In what ways have you showcased your research thus far?
The research drove me to apply for a summer program in Paderborn, Germany also working in inorganic materials research. After researching in the lab summer 2023, I presented that research at the Spring 2024 ACS poster session.
How did you get involved in research? What drove you to seek out research experiences in college?
I cold-emailed the inorganic chemistry professor who was on sabbatical because I read that she was doing research in materials discovery, the type of creative, exciting, fundamental research I wanted to do. When I asked a friend who did research in her lab a prior year, the friend told me Professor Oertel was a fantastic research mentor.
What is your favorite aspect of the research process?
Manipulating colorful chemicals each lab day and reading graphs. The excitement of working on making entirely new compounds.
How has working with your mentor impacted the development of your research project? How has it impacted you as a researcher?
Professor Oertel is the cornerstone to my growth in the research lab. She has taught me the technical specifics of this area of research I am passionate about, and has led as example of what a kind, thoughtful, inquisitive researcher can look like.
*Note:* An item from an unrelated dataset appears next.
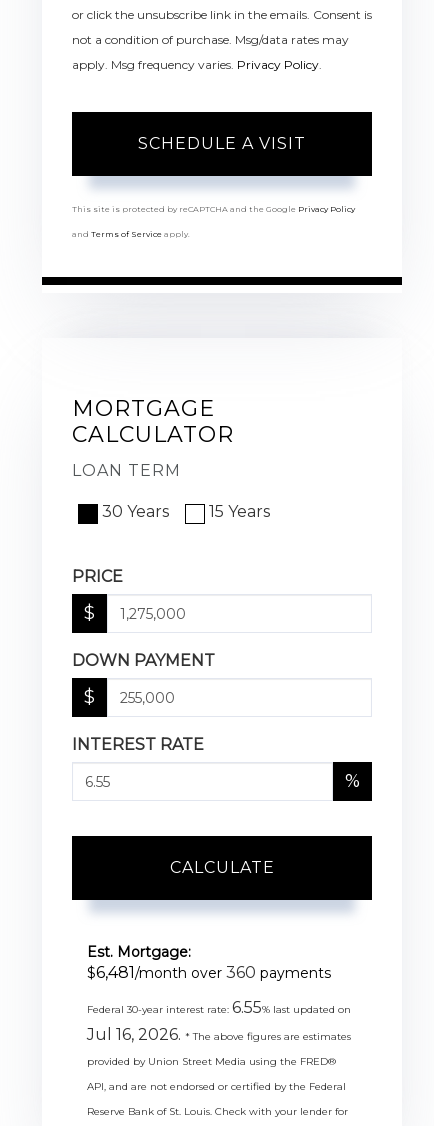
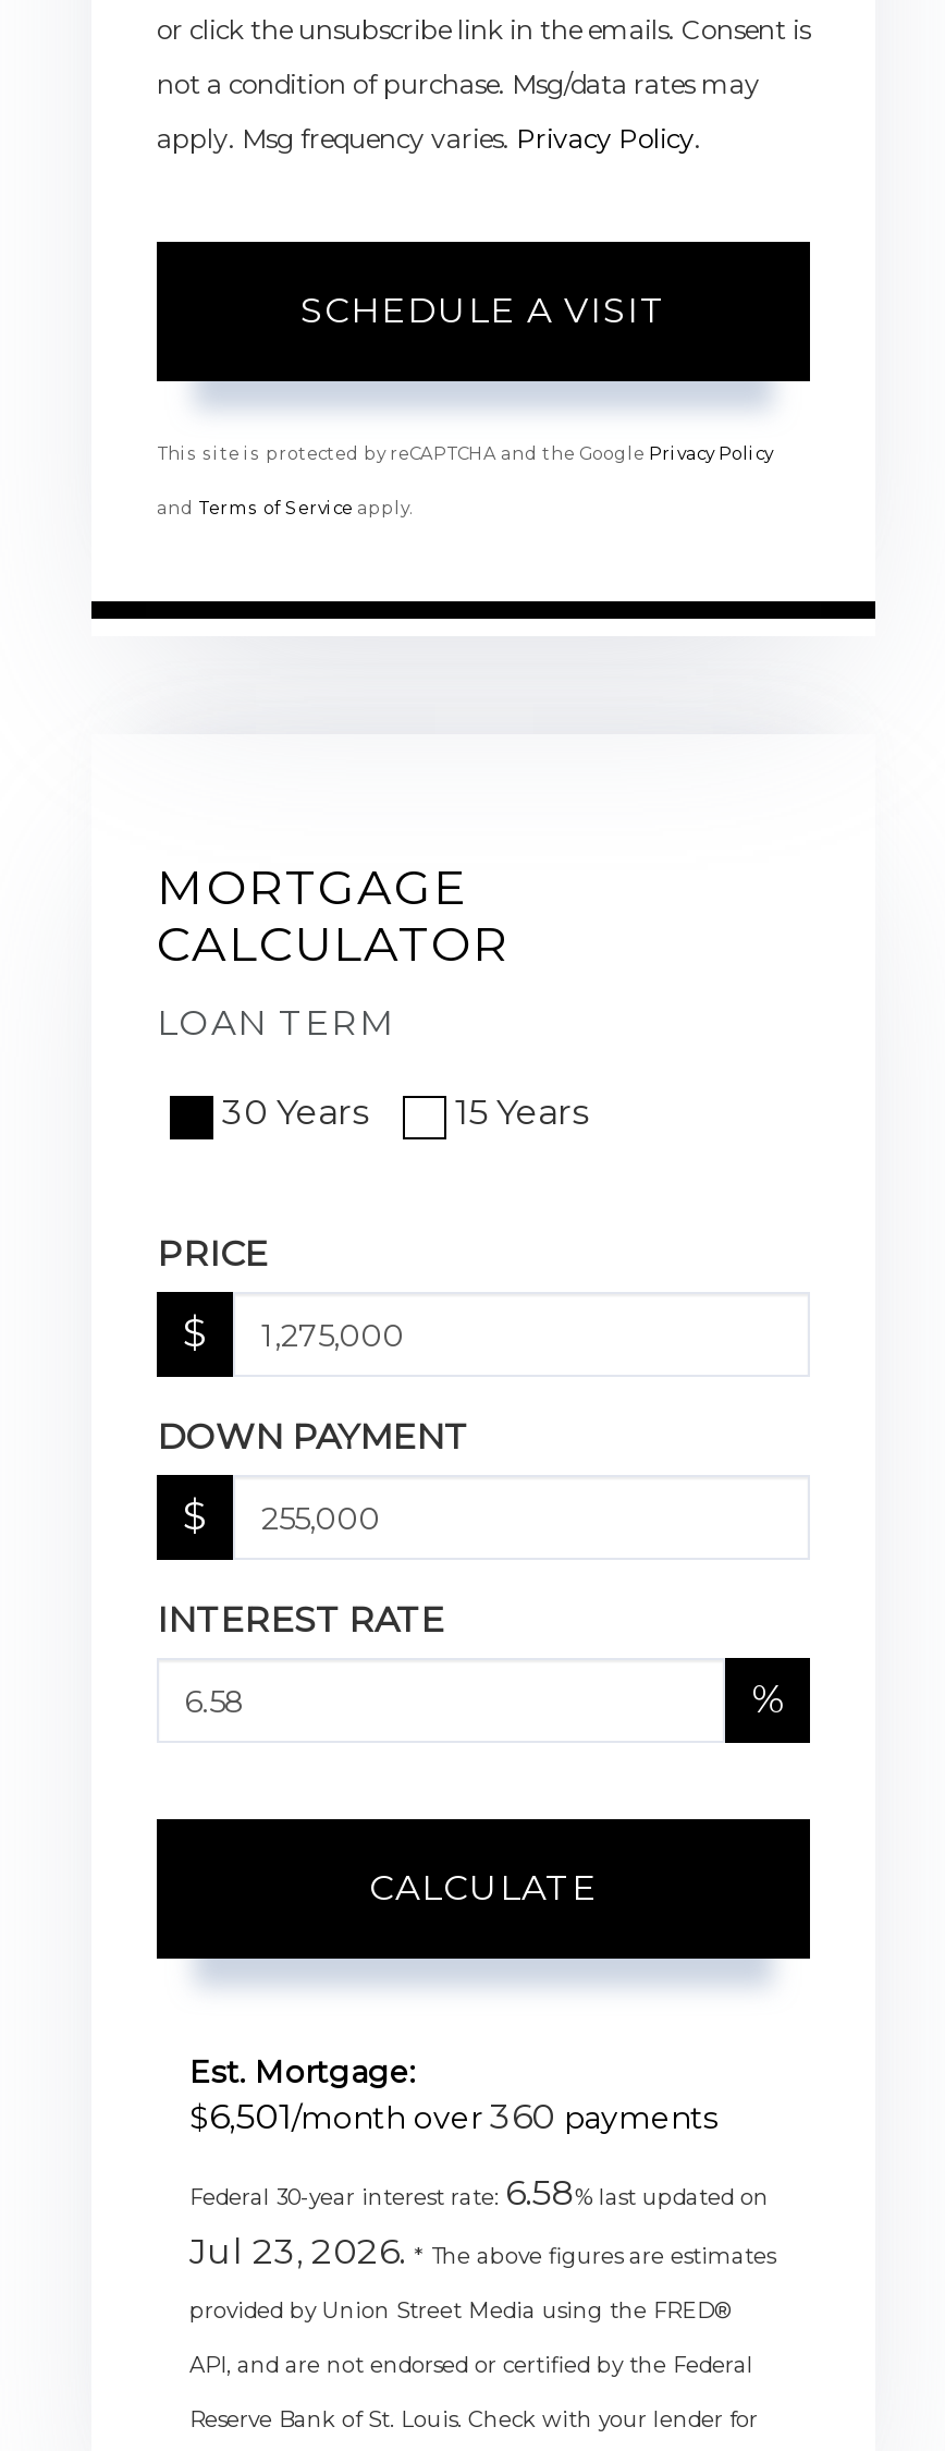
[87,963,331,982] $6,481/month over 360 payments -> [189,2097,719,2138] $6,501/month over 360 payments
[87,998,351,1017] Federal 30-year interest rate: 6.55% last updated on -> [189,2173,769,2214] Federal 30-year interest rate: 6.58% last updated on
[87,1025,351,1044] Jul 16, 2026. * The above figures are estimates -> [189,2232,775,2273] Jul 23, 2026. * The above figures are estimates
How has the research you’ve conducted contributed to your professional or academic development?
Conducting research has provided context to my science classes – I am more motivated to pay attention when I know firsthand that what I learn can translate to consequential original knowledge! It has led me to seek out and be accepted to summer research experiences like the one through RISE DAAD / ACS IRES, and an opportunity with Internship+ to do summer materials research at a lab in Copenhagen that Prof. Oertel advised me to check out.
What advice would you give to a younger student wanting to get involved in research in your field?
Read the Oberlin.edu research descriptions carefully, and talk to as many people as you can about the professors that lead research groups at Oberlin. Then, decide who you want to do work with, and make your interest in their research abundantly clear.